# Do nothing worms ?



## Signal_24 (Mar 1, 2007)

Can anyone to tell me where to find the old do nothing worms that had the the two hooks with the mono leader?  I think Ron Savage use to have them produced called the savage worm.  I was trying to find a web page on the Internet about how to make one myself but could not find anything using the google search engine.


----------



## Jerry1 (Mar 1, 2007)

Something like this?

http://www.basspro.com/servlet/cata...arClassCode=7&hvarSubCode=1&hvarTarget=browse


----------



## Randy (Mar 1, 2007)

You mean like these:

http://www.proschoicelures.com/cart/home.php?cat=4


----------



## Signal_24 (Mar 1, 2007)

fishtracker said:


> Something like this?
> 
> http://www.basspro.com/servlet/cata...arClassCode=7&hvarSubCode=1&hvarTarget=browse



The do nothing worm was like a french fry worm aproximate 4 or so inches with no action.  They had two hooks with a mono leader that you fished on a carolina rig.  I most be getting old but let me tell you it was a fish catching machine.


----------



## frankwright (Mar 1, 2007)

The originals were the 'Jack chancellor's Do Nothing Worms" that were like a french fry worm that was prerigged with two needlesharp hooks. We use to bend the hooks down to a nickels width of touching the worm to make it more weedless.
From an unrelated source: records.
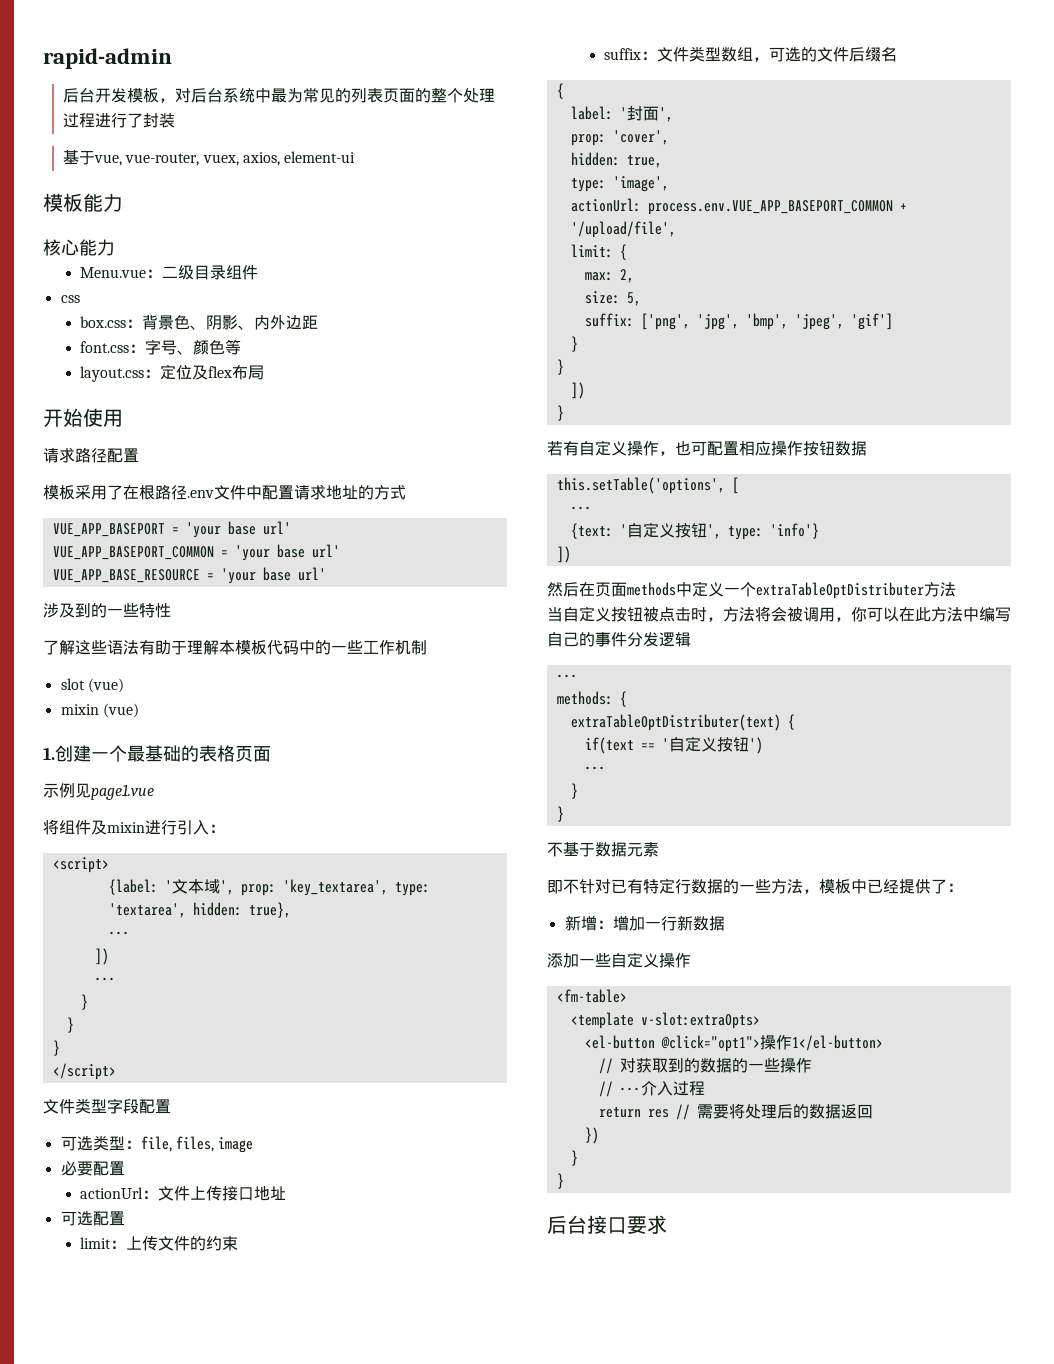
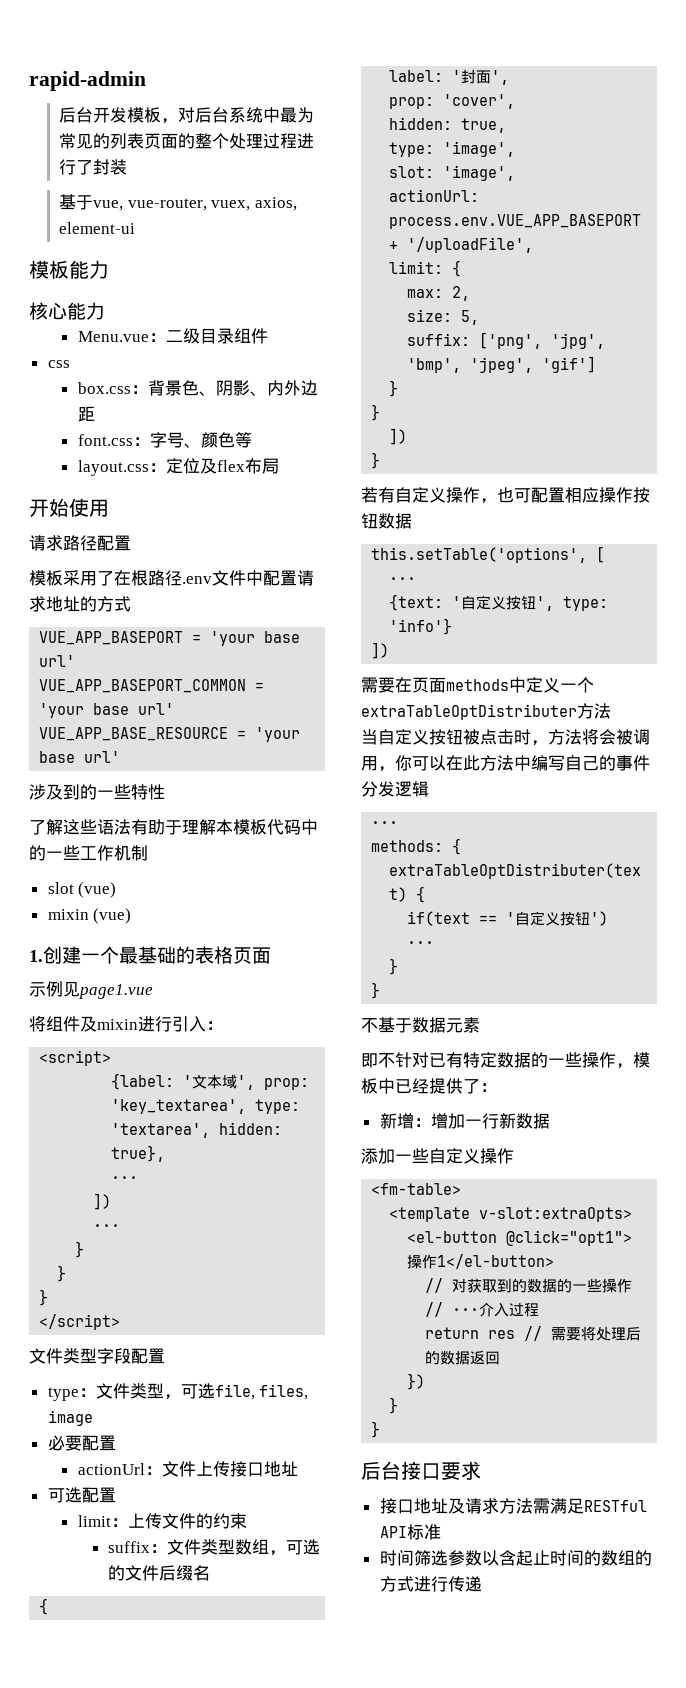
- 可选类型：file, files, image
+ type：文件类型，可选file, files, image
+ slot: 'image',
- actionUrl: process.env.VUE_APP_BASEPORT_COMMON + '/upload/file',
+ actionUrl: process.env.VUE_APP_BASEPORT + '/uploadFile',
- 然后在页面methods中定义一个extraTableOptDistributer方法
+ 需要在页面methods中定义一个extraTableOptDistributer方法
- 即不针对已有特定行数据的一些方法，模板中已经提供了：
+ 即不针对已有特定数据的一些操作，模板中已经提供了：
+ 接口地址及请求方法需满足RESTful API标准
+ 时间筛选参数以含起止时间的数组的方式进行传递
Then Ron Savage of West point fame started making savage worms that were small curl tail worms that were also prerigged. They were very popular,as were the Do nothings, and a ton of fish were caught on them. As with most fishing lures,for no good reason, they fell out of popularity with the fishermen.
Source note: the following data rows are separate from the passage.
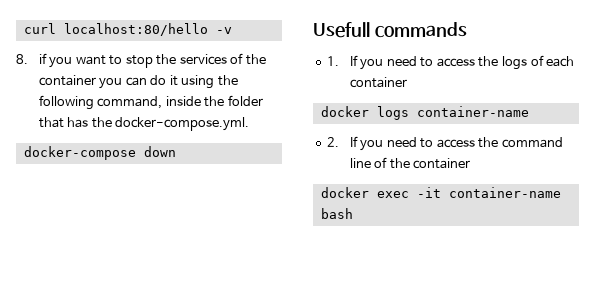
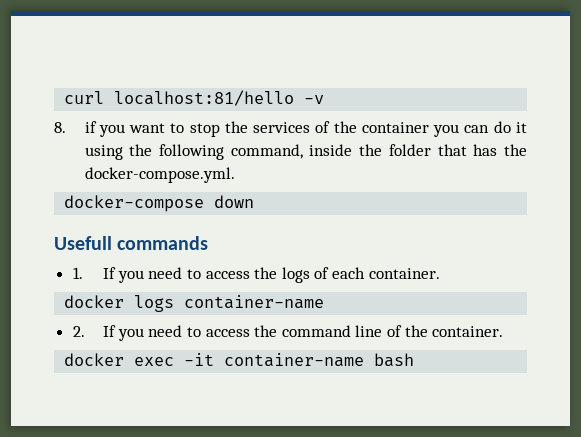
- curl localhost:80/hello -v
+ curl localhost:81/hello -v
- 1. If you need to access the logs of each container
+ 1. If you need to access the logs of each container.
- 2. If you need to access the command line of the container
+ 2. If you need to access the command line of the container.

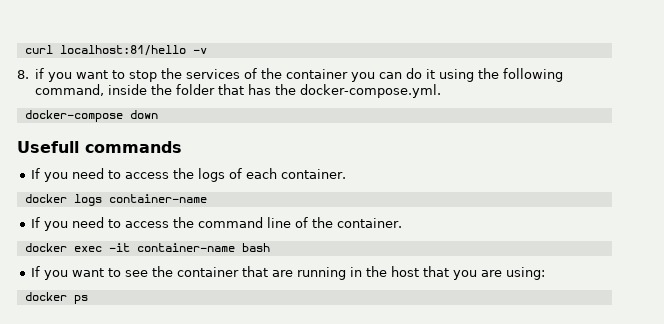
- 1. If you need to access the logs of each container.
+ If you need to access the logs of each container.
- 2. If you need to access the command line of the container.
+ If you need to access the command line of the container.
+ If you want to see the container that are running in the host that you are using:
+ docker ps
The closest thing to both styles of worms are these from Touchdown Worms.
http://www.touchdownlures.com/prse.html


----------



## muddy_feet (Mar 1, 2007)

Yup, I've used them on seminole for years until I started using flukes.  
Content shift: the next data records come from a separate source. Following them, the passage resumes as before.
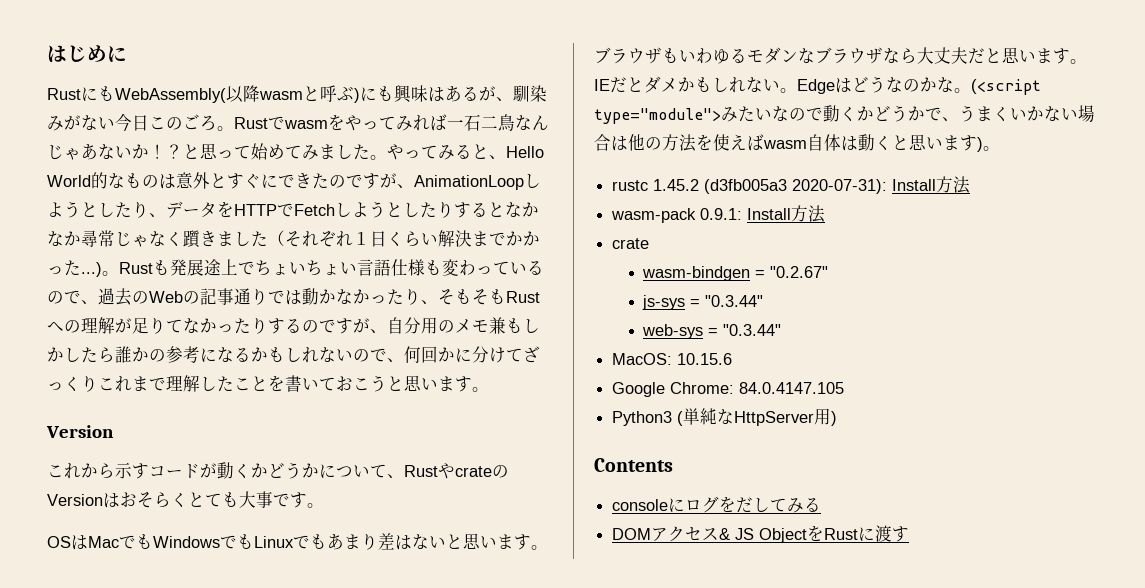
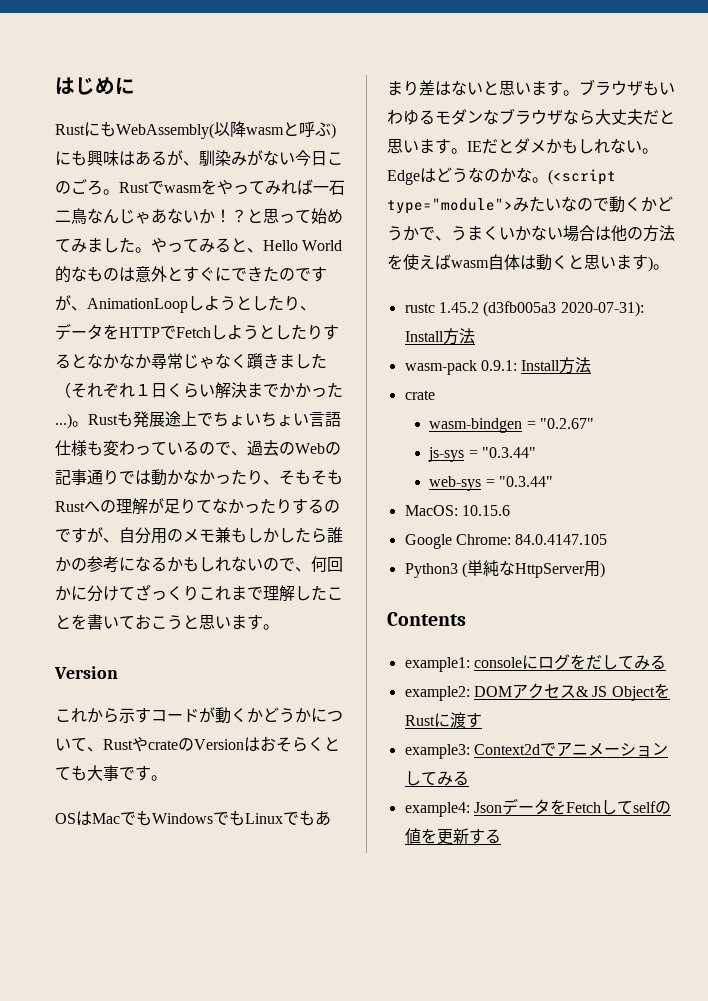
- consoleにログをだしてみる
+ example1: consoleにログをだしてみる
- DOMアクセス& JS ObjectをRustに渡す
+ example2: DOMアクセス& JS ObjectをRustに渡す
+ example3: Context2dでアニメーションしてみる
+ example4: JsonデータをFetchしてselfの値を更新する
I started using them with the carolina rig then started fishing with them more like a fluke on a spinning reel.


----------



## revrandyf (Mar 1, 2007)

*"Do Nothin' Worm"*

Several people have made them.  I've still got several thousand made by Jim Pate in Warner Robins.  Ralph Wilson also made them for awhile.  They are still "fish-catching" machines, that is when I get to use them.  I might be willing to share a few.


----------



## Chickenjohn42 (Mar 1, 2007)

Wish I could find some old weedlees witch worms ,anyone remember them?????????????? had two weedlees hooks 2 colors black or purple .


----------



## Derek Edge (Mar 1, 2007)

Something like this may be what you are looking for
http://www.conquistadortackle.com/WormPages/WiredWormPage.html


----------



## krisjack (Mar 1, 2007)

I have just one of these worms which I got from my uncle fishing at fort gaines on walter f george.There pretty good but I don't know if local stores here sell them or not.I think they don't make them anymore except the creme has some kinda like it with a spinner thing on it.


----------



## jcarter (Mar 1, 2007)

i think this is what your talking about. havnt seen any in years. ive had these for a while. they still catch fish.


----------



## Signal_24 (Mar 1, 2007)

jcarter, 
Thats the worm I was talking about.  Man those things are great on tough days.  I dont know why people quit using them.


----------



## 3ringer (Mar 3, 2007)

Here is what your talking about. I have also tried to find some more of these worms. They do catch the fish. I guess these are collectors items now.


----------



## krisjack (Mar 3, 2007)

I wouldn't mind getting some of these type of worms.


----------



## sboat (Mar 6, 2007)

3ringer, that really takes me back a ways. Back in the 80's I had a friend spank me good at Ft. Yargo with those worms(junebug colored Savage worms). After that the local tackle stores couldn't keep them on the shelf in my area. I caught LOTS of fish on them. The only reason I quit using them was because I discovered c-rigging Zoom punkinseed U-tails caught even more. (Remember trying to find those?)


----------



## TurkeyCreek (Mar 6, 2007)

3ringer said:


> Here is what your talking about. I have also tried to find some more of these worms. They do catch the fish. I guess these are collectors items now.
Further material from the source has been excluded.